**Your task**
This exercise requires an exact copy of each line from the one containing "payment method: Mastercard -> cheque" down to the last line below.

• • • •

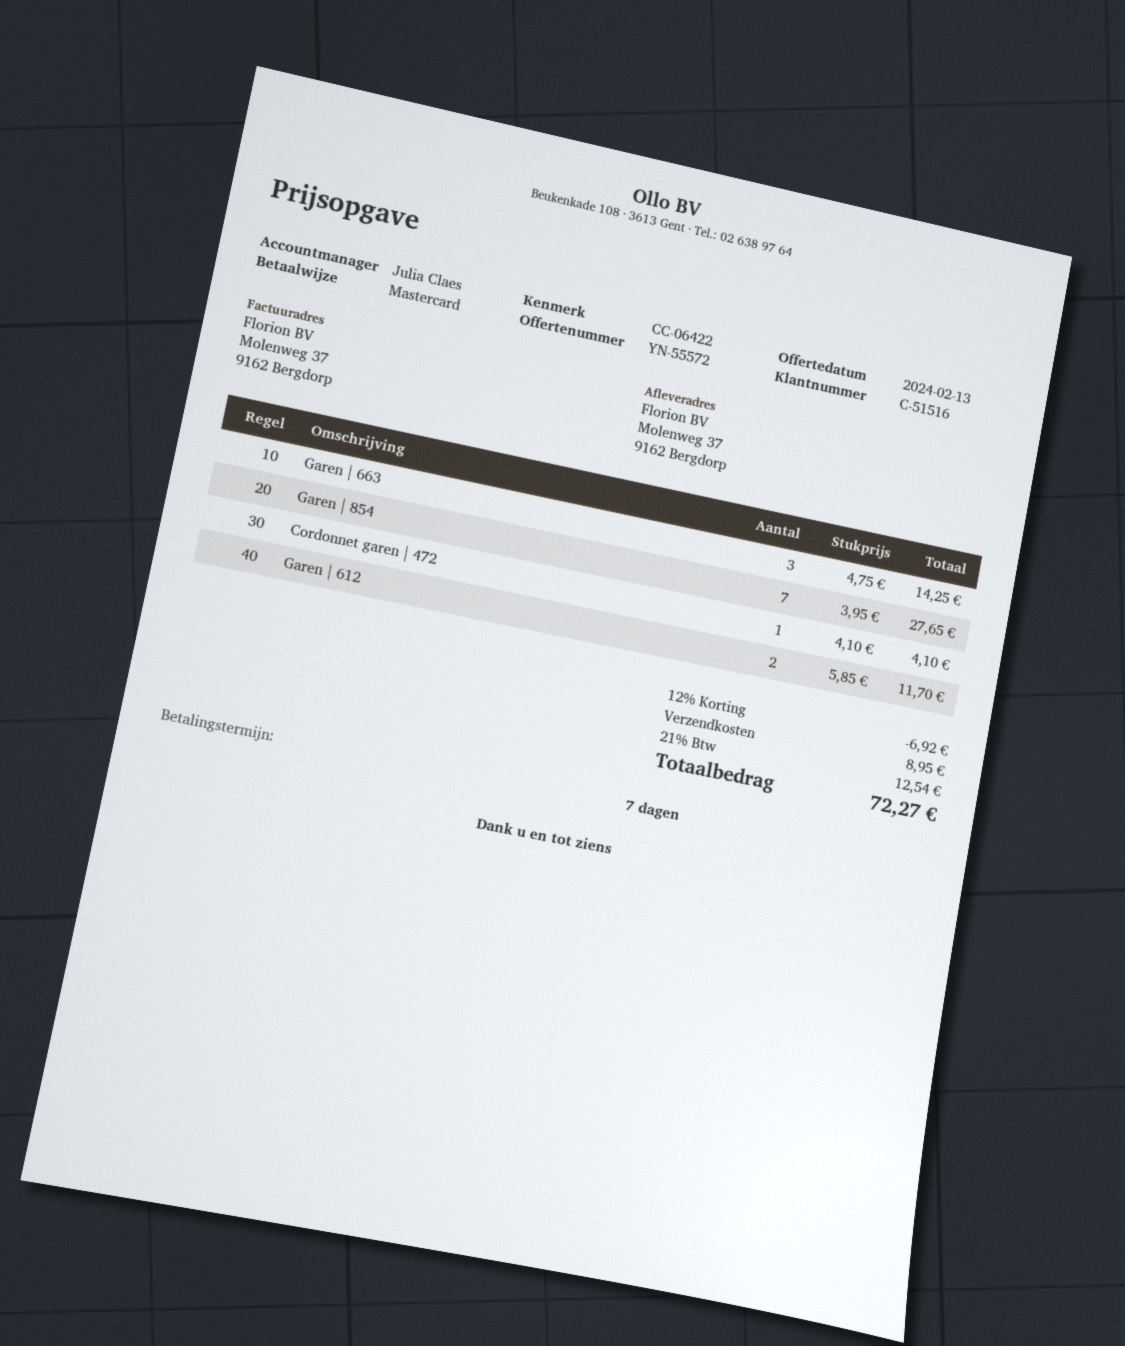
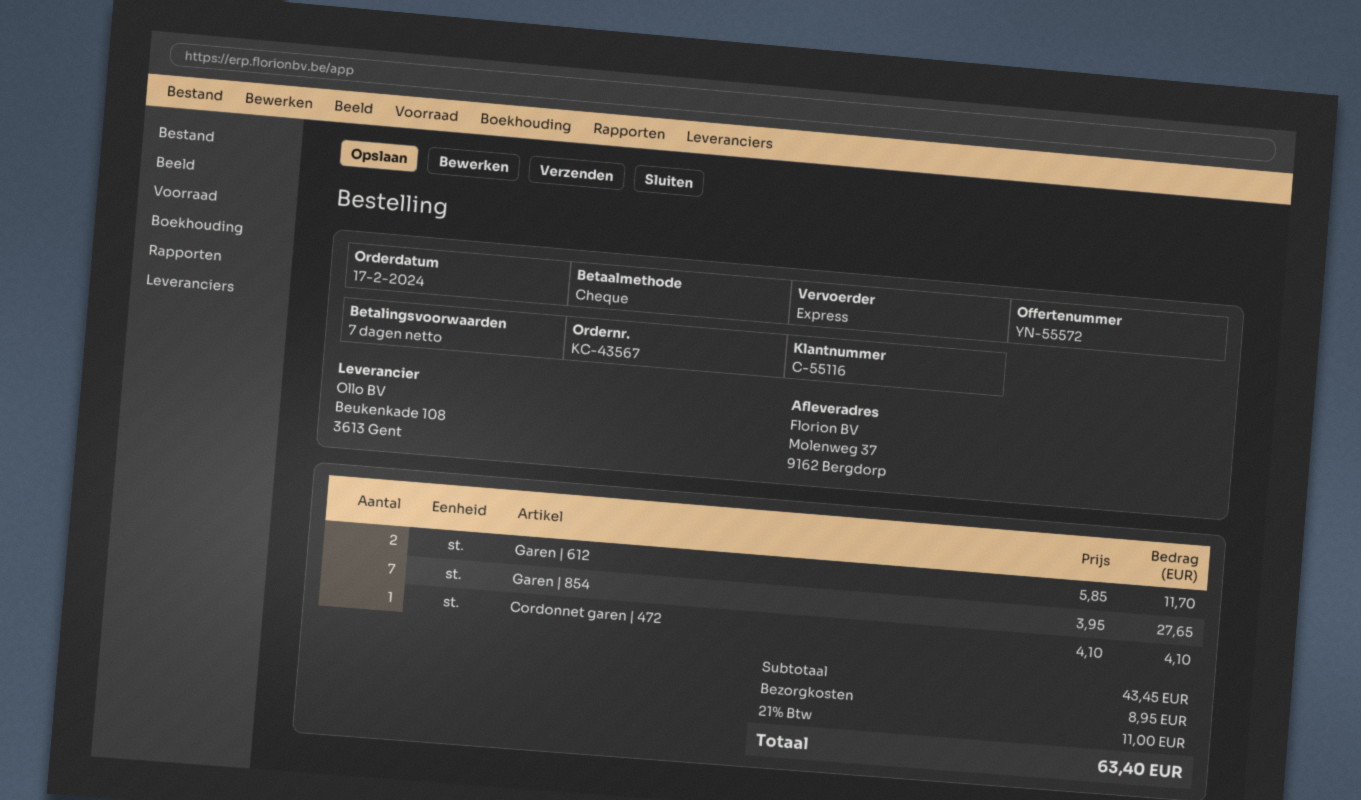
customer number: C-51516 -> C-55116
payment method: Mastercard -> cheque
Garen | 663: 3 x 4.75 = 14.25 -> none
discount: 12% = 6.92 -> none
tax: 21% = 12.54 -> 21% = 11.00
total: 72.27 -> 63.40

• • • •

**Response for this exercise**
payment method: Mastercard -> cheque
Garen | 663: 3 x 4.75 = 14.25 -> none
discount: 12% = 6.92 -> none
tax: 21% = 12.54 -> 21% = 11.00
total: 72.27 -> 63.40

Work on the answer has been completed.